***** DATA PROVIDED *****

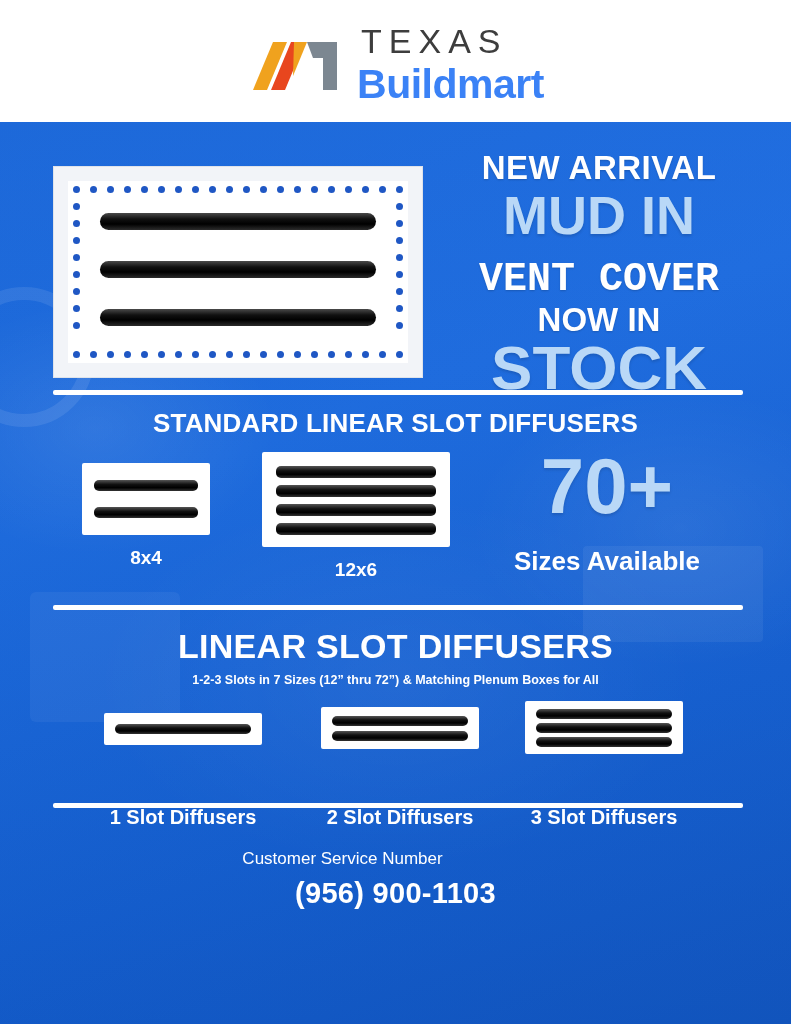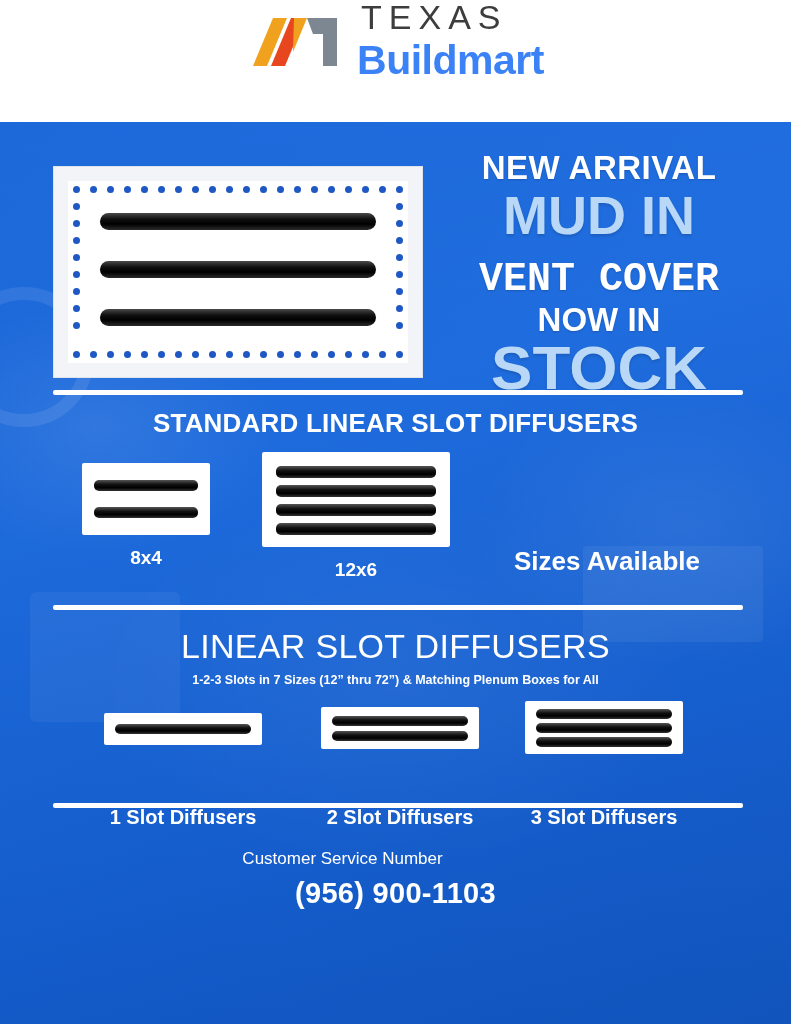"TEXAS" .header { align-items: flex-start -> flex-end }
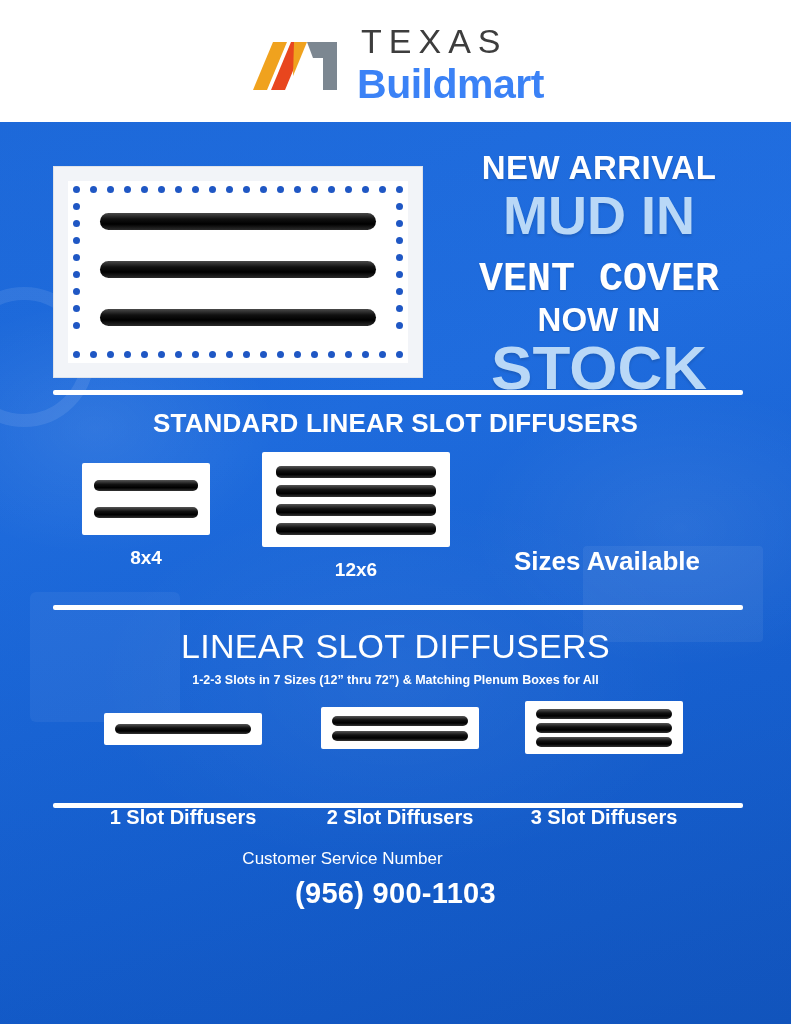"70+" div.big70 { html: none -> <div>70+</div> }
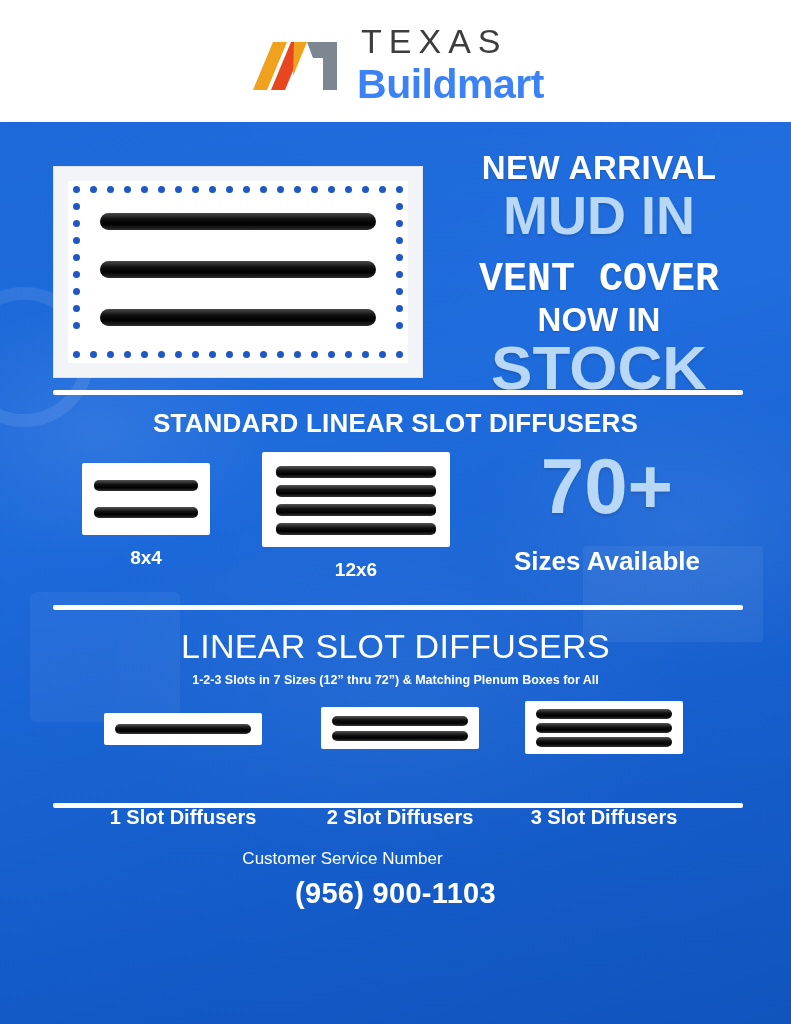"LINEAR SLOT DIFFUSERS" .sec3-title { font-weight: 400 -> 700 }
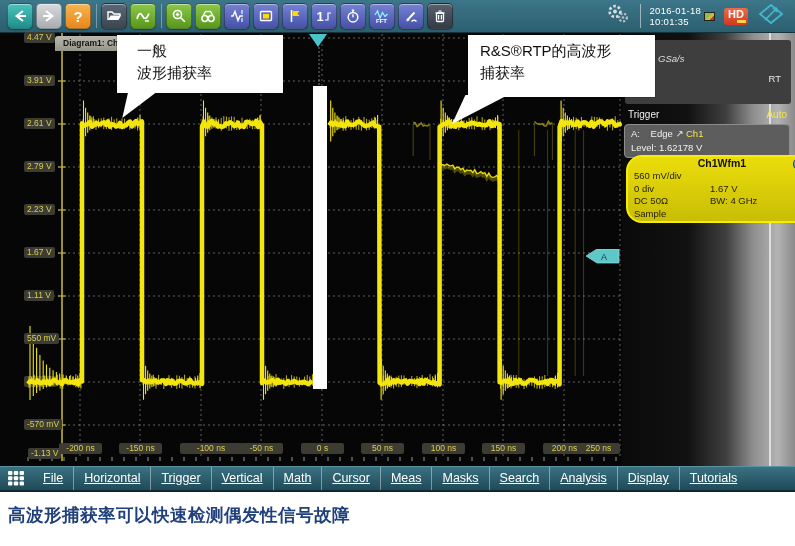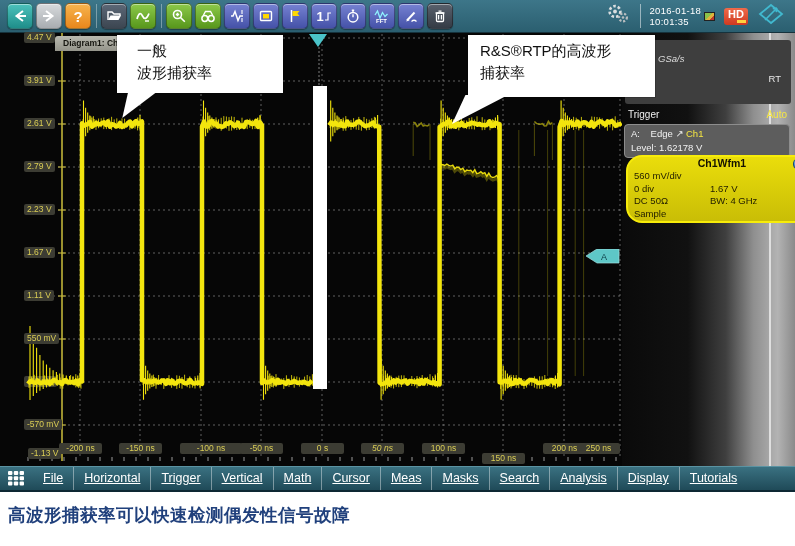"50 ns" div.xlab { font-style: italic -> none }
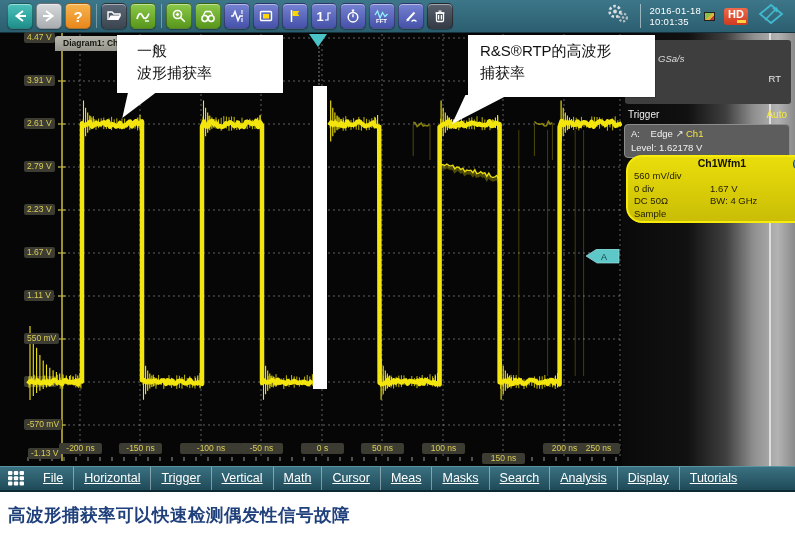"150 ns" div.xlab { top: 453px -> 443px }
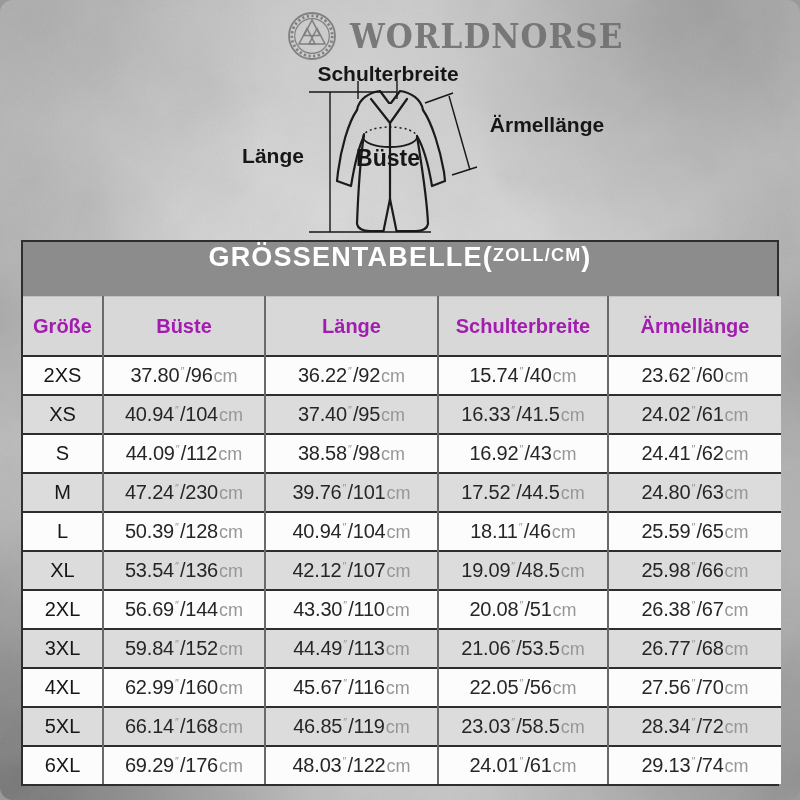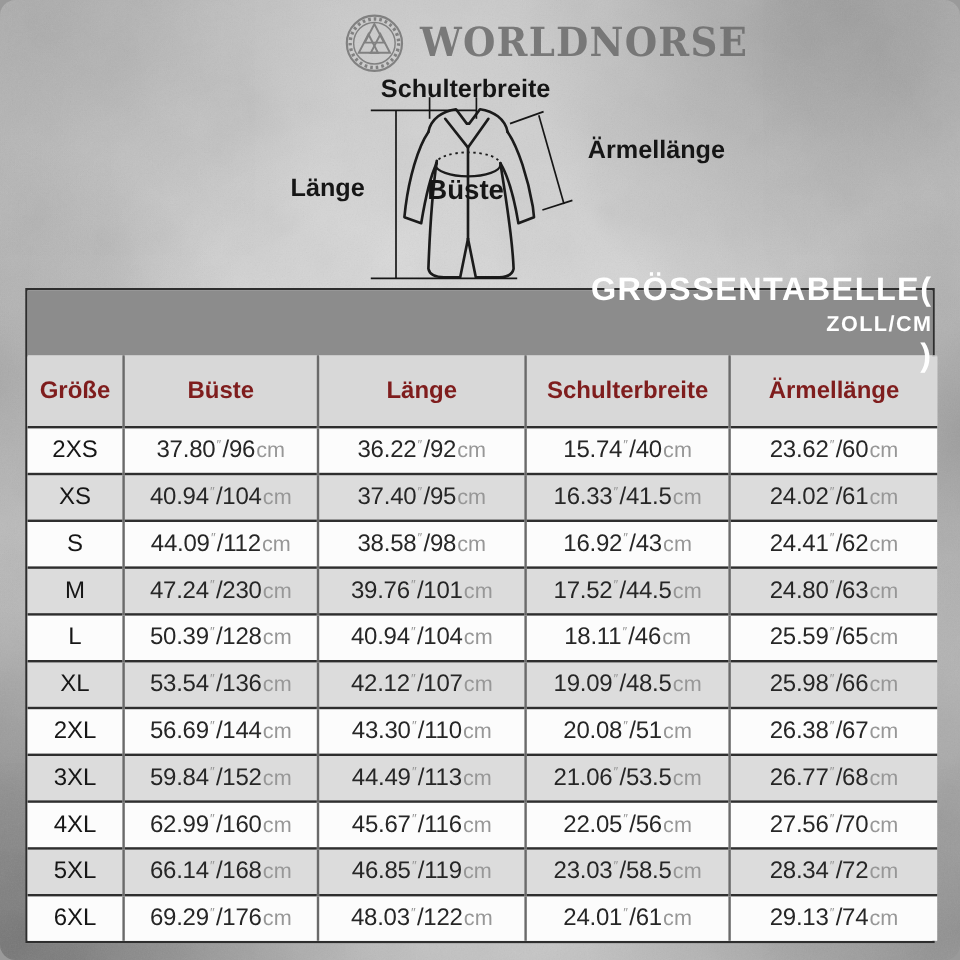"GRÖSSENTABELLE(" .table-title { align-items: flex-end -> flex-start; flex-direction: column -> none }
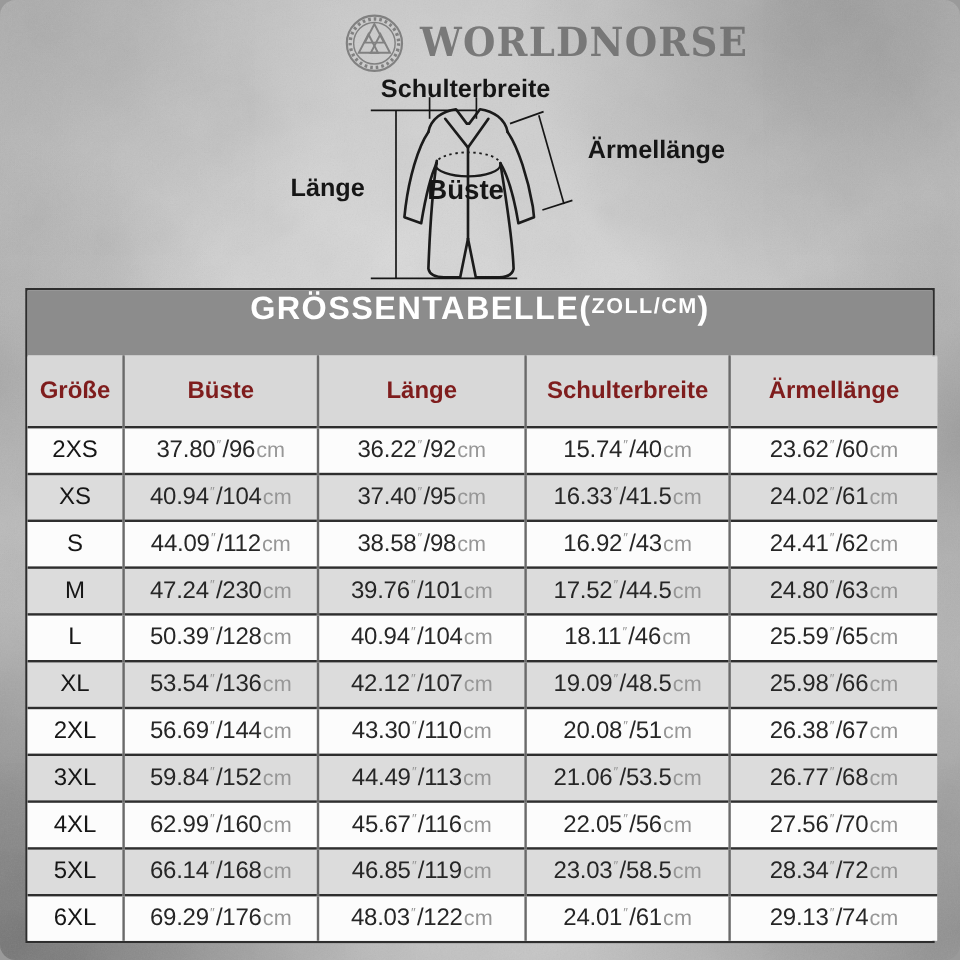"Größe" th { color: #7f1d1d -> #a21caf }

*****

● YOUR ASSIGNMENT: Every line from the one containing "top: 453px ->" through the last line of the listing must be written out again exactly, and no other line. Leave the pictures aside.

● RESPONSE TO THIS EXERCISE:
"150 ns" div.xlab { top: 453px -> 443px }
"GRÖSSENTABELLE(" .table-title { align-items: flex-end -> flex-start; flex-direction: column -> none }
"Größe" th { color: #7f1d1d -> #a21caf }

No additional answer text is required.